Das Europäische Parlament hat ein Abkommen zur Übermittlung und Verarbeitung von Fluggastdaten zwischen der Europäischen Union und Kanada genehmigt. Diese Vereinbarung erfolgt im Kontext verstärkter Luftsicherheit und Terrorismusbekämpfung. Sie betrifft alle Passagiere, die zwischen der EU und Kanada reisen, sowie Fluggesellschaften auf diesen Strecken.
Das Abkommen basiert auf dem rechtlichen Rahmen des Vertrags über die Arbeitsweise der Europäischen Union, insbesondere den Artikeln zum Datenschutz und zur polizeilichen Zusammenarbeit.
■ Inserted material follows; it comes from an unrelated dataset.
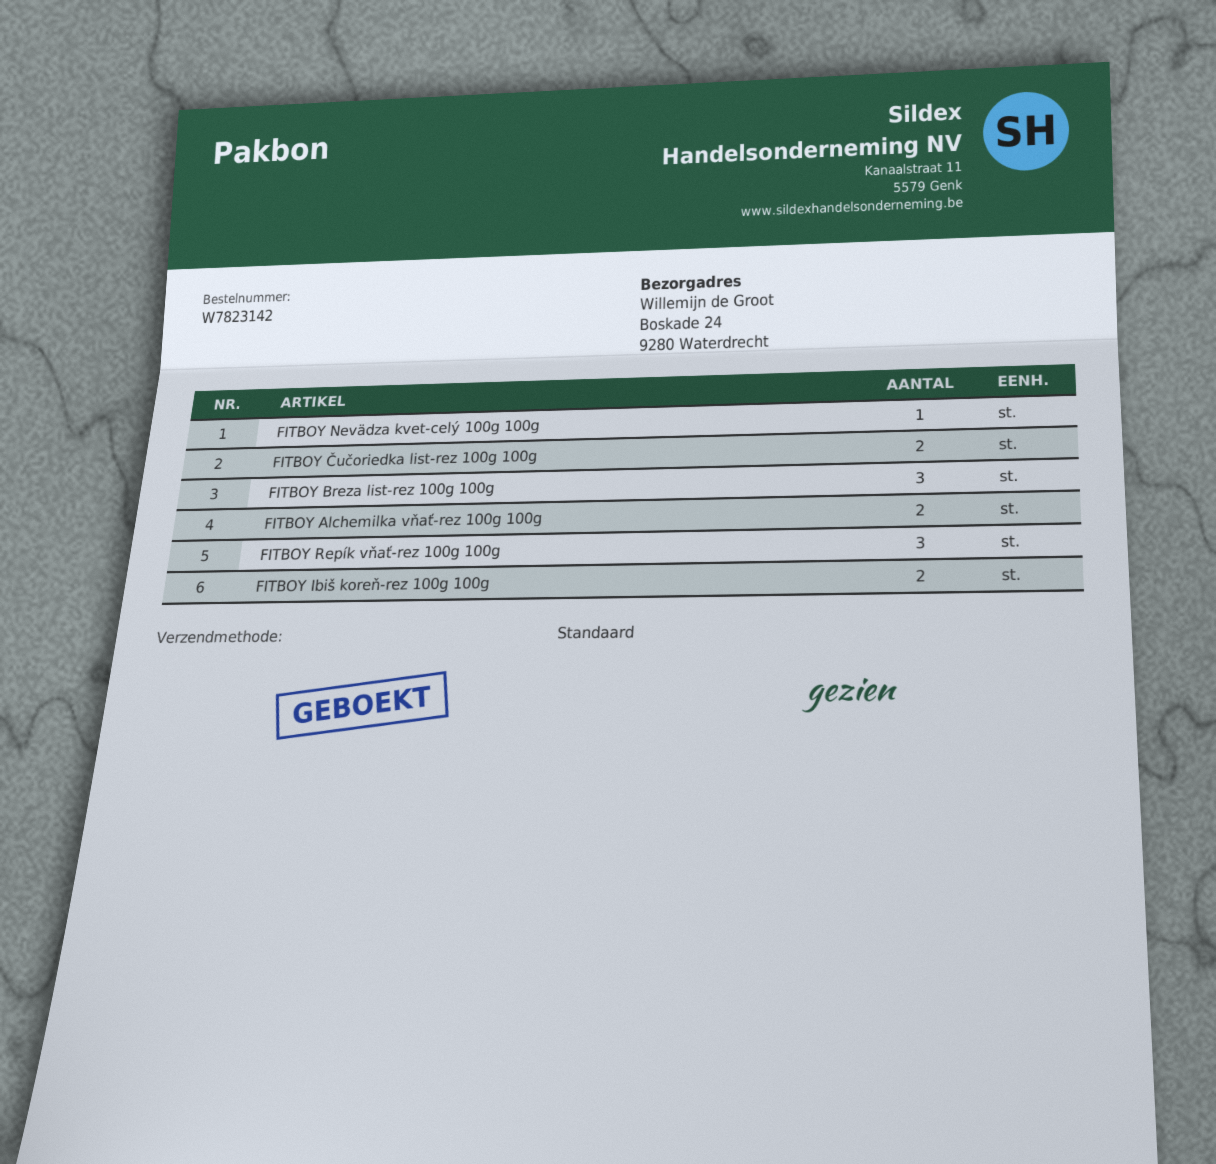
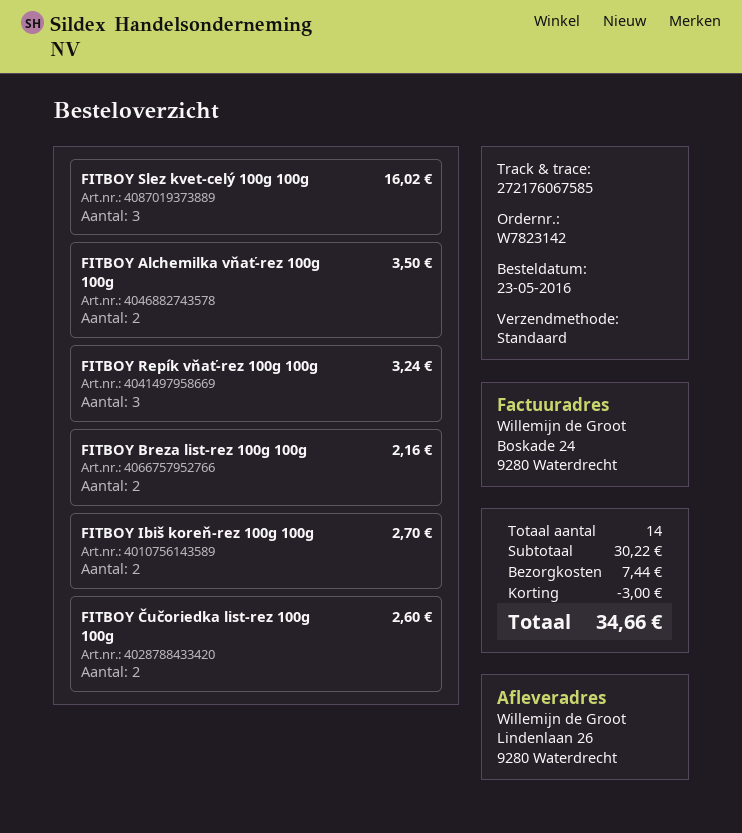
ship to: Boskade 24, 9280 Waterdrecht -> Lindenlaan 26, 9280 Waterdrecht
FITBOY Nevädza kvet-celý 100g 100g: 1 -> none
FITBOY Breza list-rez 100g 100g: 3 -> 2
FITBOY Slez kvet-celý 100g 100g: none -> 3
Hauptziele sind die Verbesserung der Grenzsicherheit, die Verhütung von Terrorstraftaten und schweren Verbrechen bei gleichzeitiger Gewährleistung der Grundrechte und des Schutzes personenbezogener Daten.
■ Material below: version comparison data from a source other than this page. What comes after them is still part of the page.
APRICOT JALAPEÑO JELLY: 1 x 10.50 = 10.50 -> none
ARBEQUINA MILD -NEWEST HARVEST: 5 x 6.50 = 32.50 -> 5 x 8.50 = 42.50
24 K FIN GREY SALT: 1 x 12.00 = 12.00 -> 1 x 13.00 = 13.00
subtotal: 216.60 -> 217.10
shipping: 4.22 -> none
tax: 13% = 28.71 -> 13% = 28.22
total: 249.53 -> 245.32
Das Abkommen tritt nach endgültiger Genehmigung durch den Rat und Ratifizierung durch die Parteien in Kraft. Die Umsetzung wird von nationalen Datenschutzbehörden überwacht und regelmäßig bewertet. Fluggesellschaften erhalten eine Übergangsfrist zur Anpassung an die neuen Verpflichtungen.
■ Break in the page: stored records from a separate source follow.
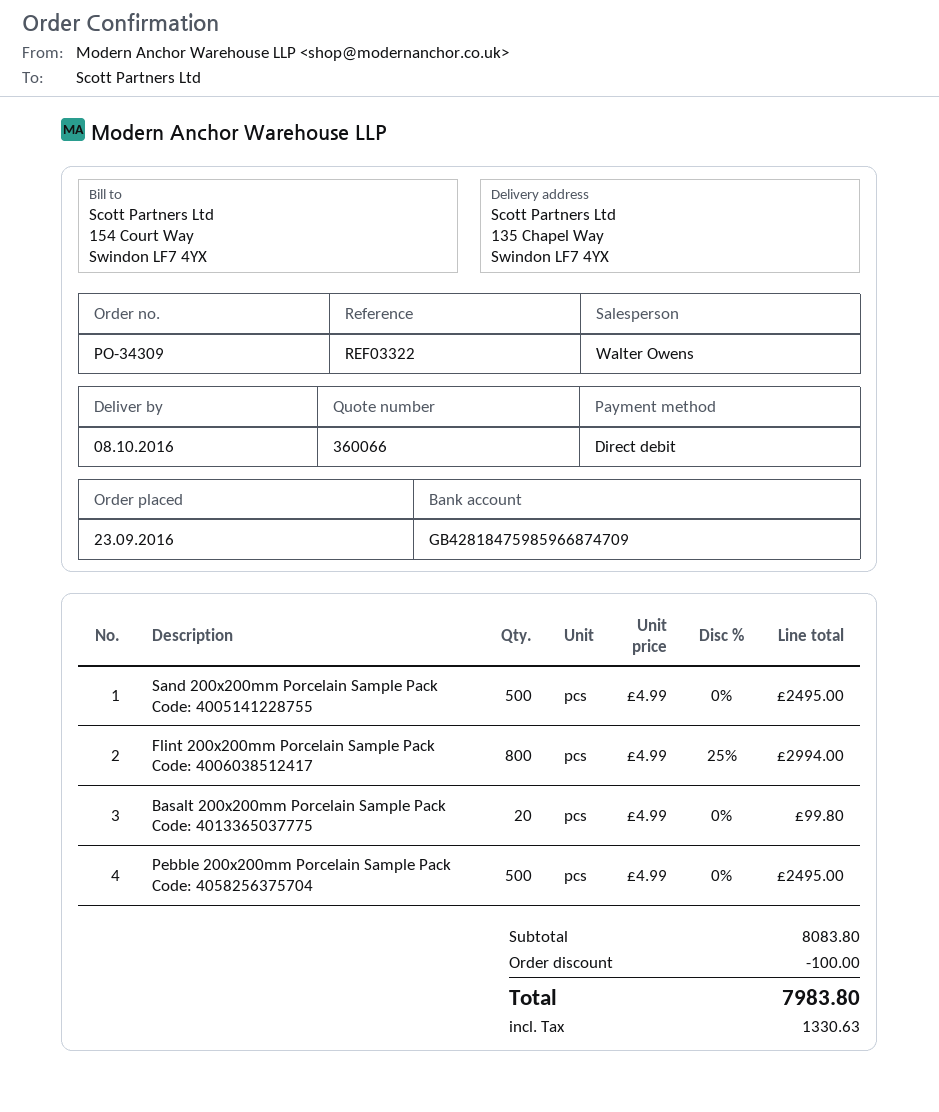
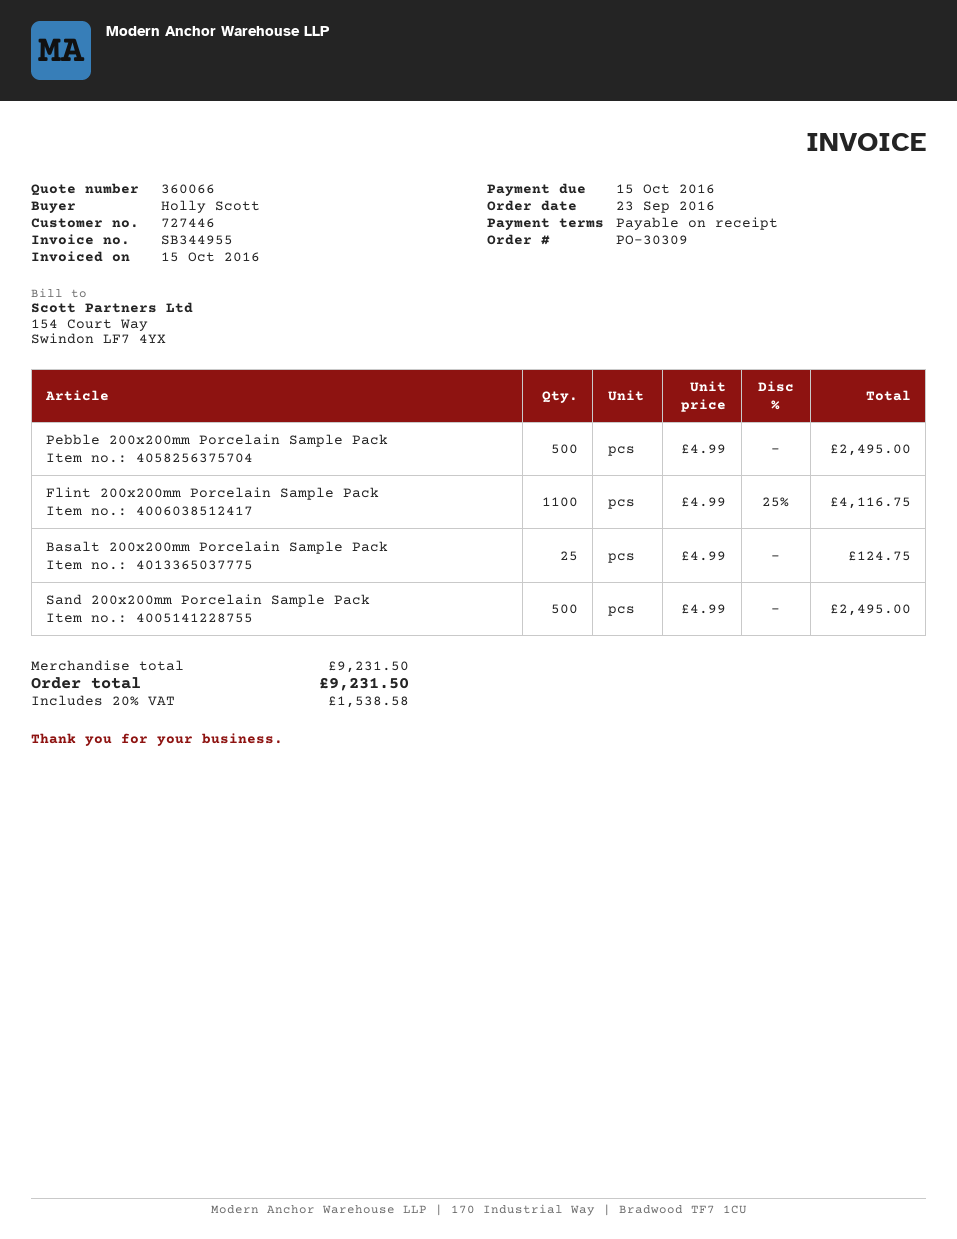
order number: PO-34309 -> PO-30309
Flint 200x200mm Porcelain Sample Pack: 800 x 4.99 - 25% = 2994.00 -> 1100 x 4.99 - 25% = 4116.75
Basalt 200x200mm Porcelain Sample Pack: 20 x 4.99 = 99.80 -> 25 x 4.99 = 124.75
subtotal: 8083.80 -> 9231.50
discount: 100.00 -> none
tax: 1330.63 -> 1538.58
total: 7983.80 -> 9231.50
Für Passagiere bedeutet dieses Abkommen verstärkte Sicherheitskontrollen bei gleichzeitiger Wahrung ihrer Datenschutzrechte. Fluggesellschaften müssen systematisch PNR-Daten an zuständige Behörden übermitteln. Sicherheitsdienste erhalten verbesserten Zugang zu Informationen zur Gefahrenabwehr. Beschwerdemechanismen bleiben bei nicht konformer Datenverarbeitung zugänglich.